> _TRY IT_
Omit the pictures, then reproduce every remaining record exactly.

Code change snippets
········

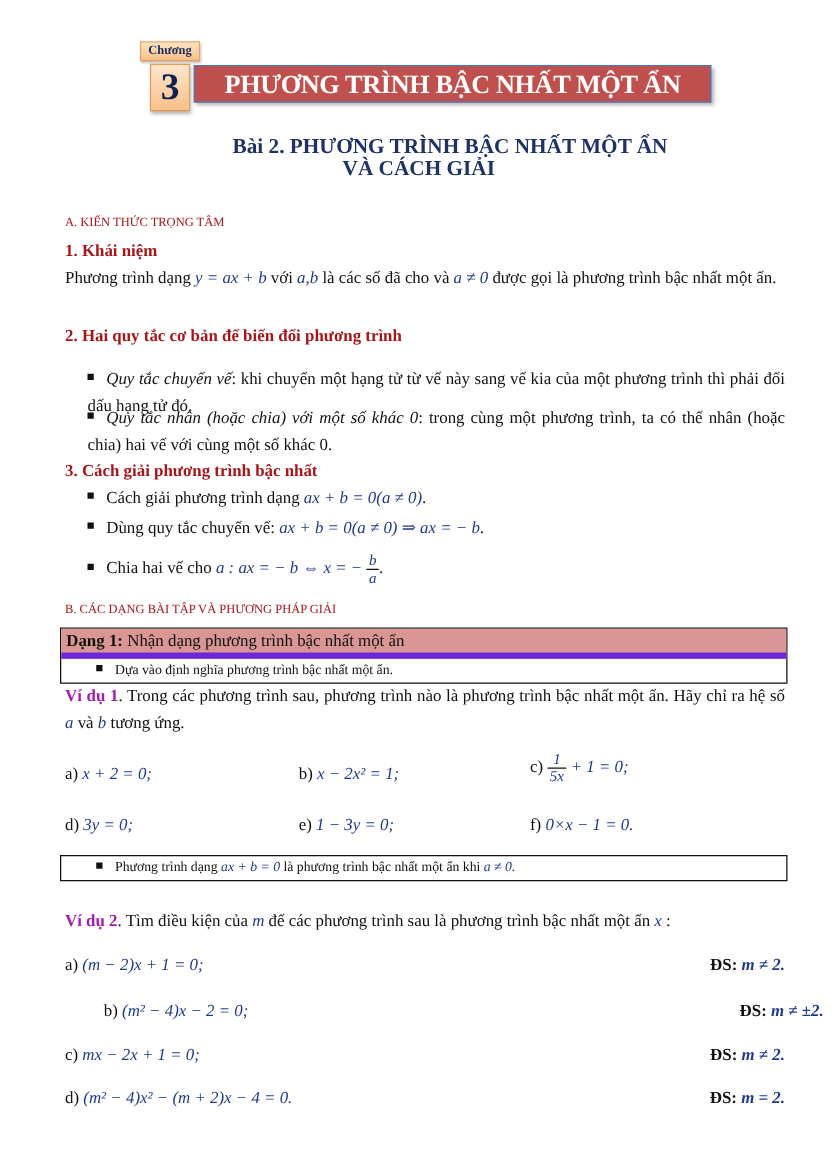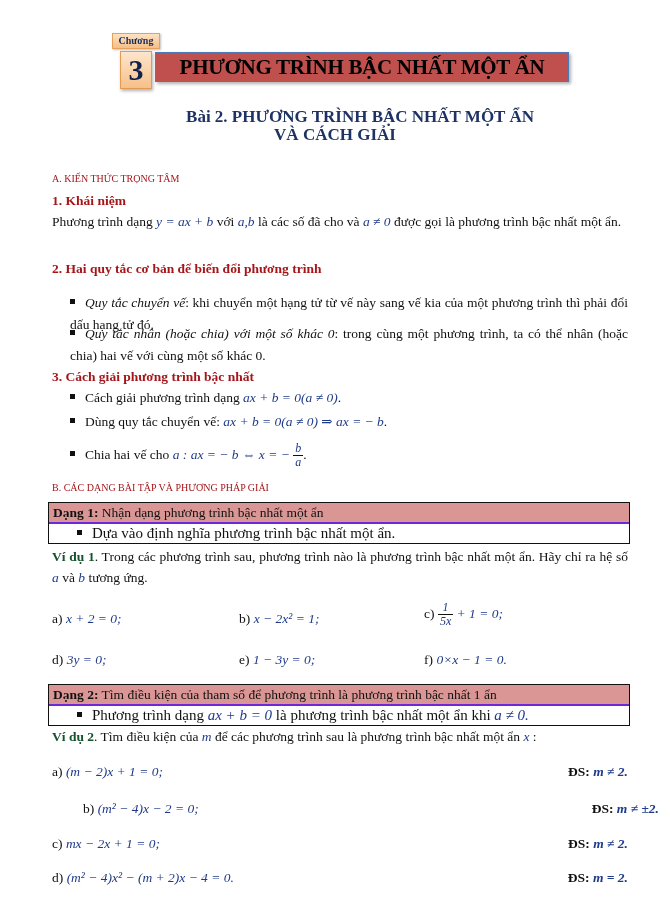"PHƯƠNG TRÌNH BẬC NHẤT MỘT" .ch-bar { color: #000000 -> #ffffff }
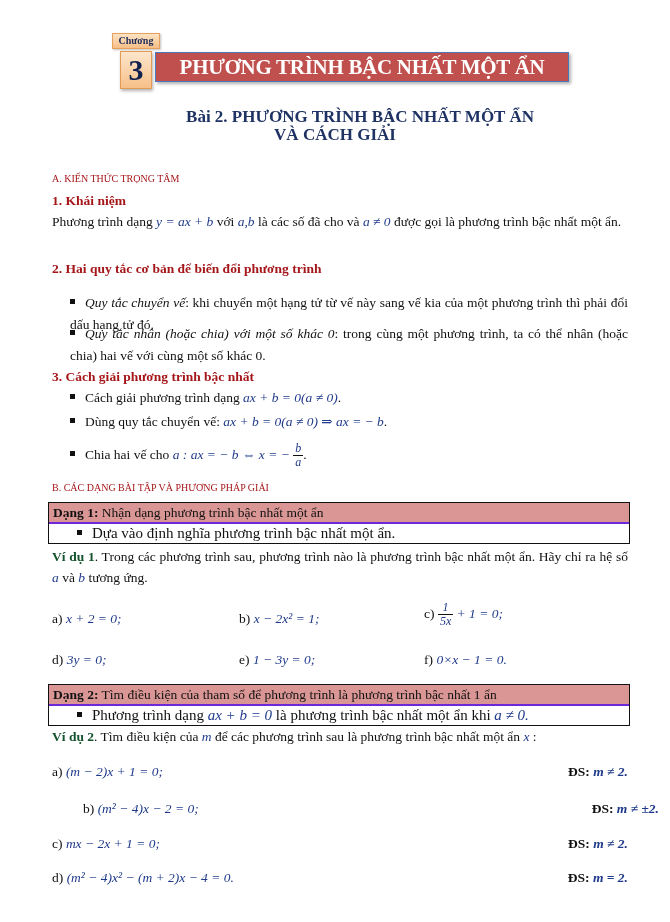"Dạng 1: Nhận dạng phương" .box-head { border-bottom: 2px solid #6d28d9 -> 5px solid #6d28d9 }
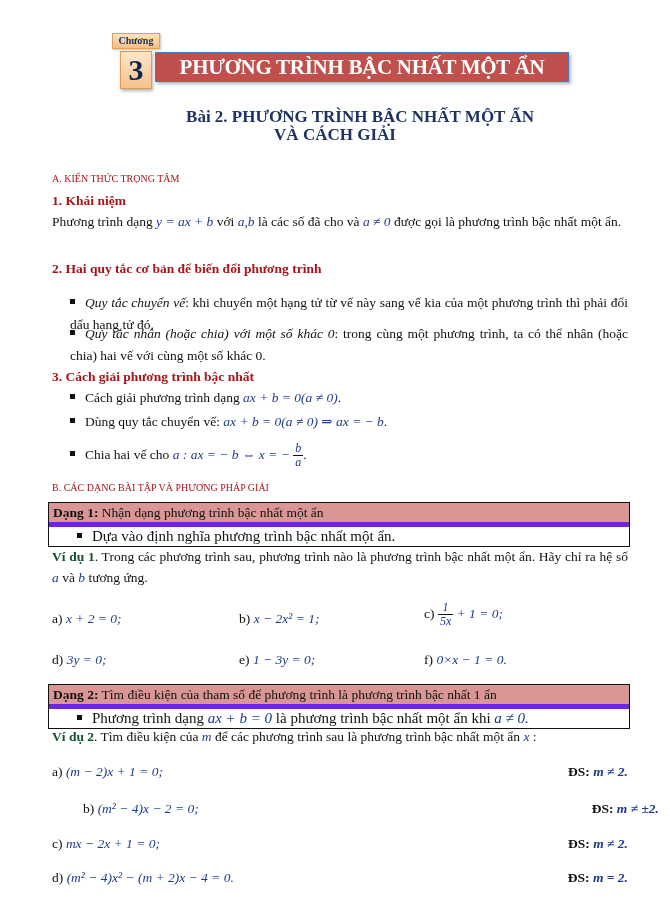"Dựa vào định nghĩa phương" .box-body { font-size: 15px -> 11px }
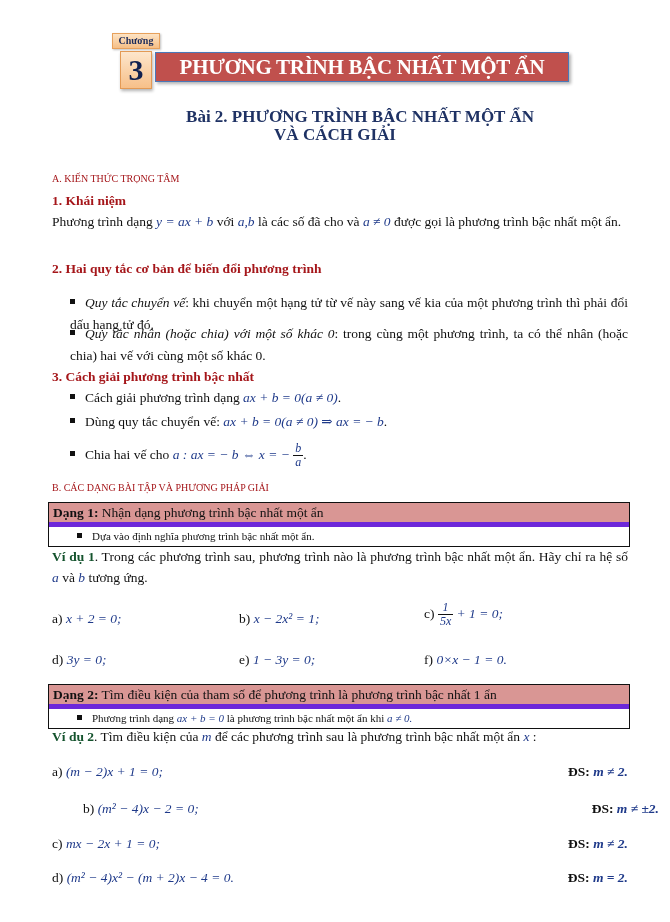"Ví dụ 1" .ex-label { color: #14532d -> #a21caf }
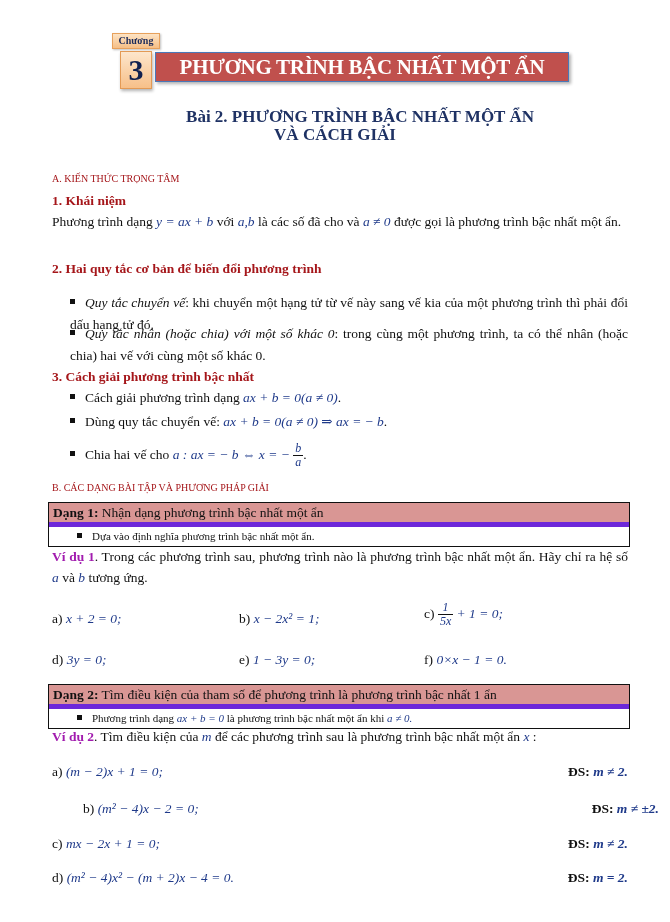"Dạng 2: Tìm điều kiện" div.box-head { html: <div><b>Dạng 2:</b><span> Tìm điều kiện của tham số để phương trình là phương trình bậc nhất 1 ẩn</span></div> -> none }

········

> _RESPONSE TO THE EXERCISE_
"PHƯƠNG TRÌNH BẬC NHẤT MỘT" .ch-bar { color: #000000 -> #ffffff }
"Dạng 1: Nhận dạng phương" .box-head { border-bottom: 2px solid #6d28d9 -> 5px solid #6d28d9 }
"Dựa vào định nghĩa phương" .box-body { font-size: 15px -> 11px }
"Ví dụ 1" .ex-label { color: #14532d -> #a21caf }
"Dạng 2: Tìm điều kiện" div.box-head { html: <div><b>Dạng 2:</b><span> Tìm điều kiện của tham số để phương trình là phương trình bậc nhất 1 ẩn</span></div> -> none }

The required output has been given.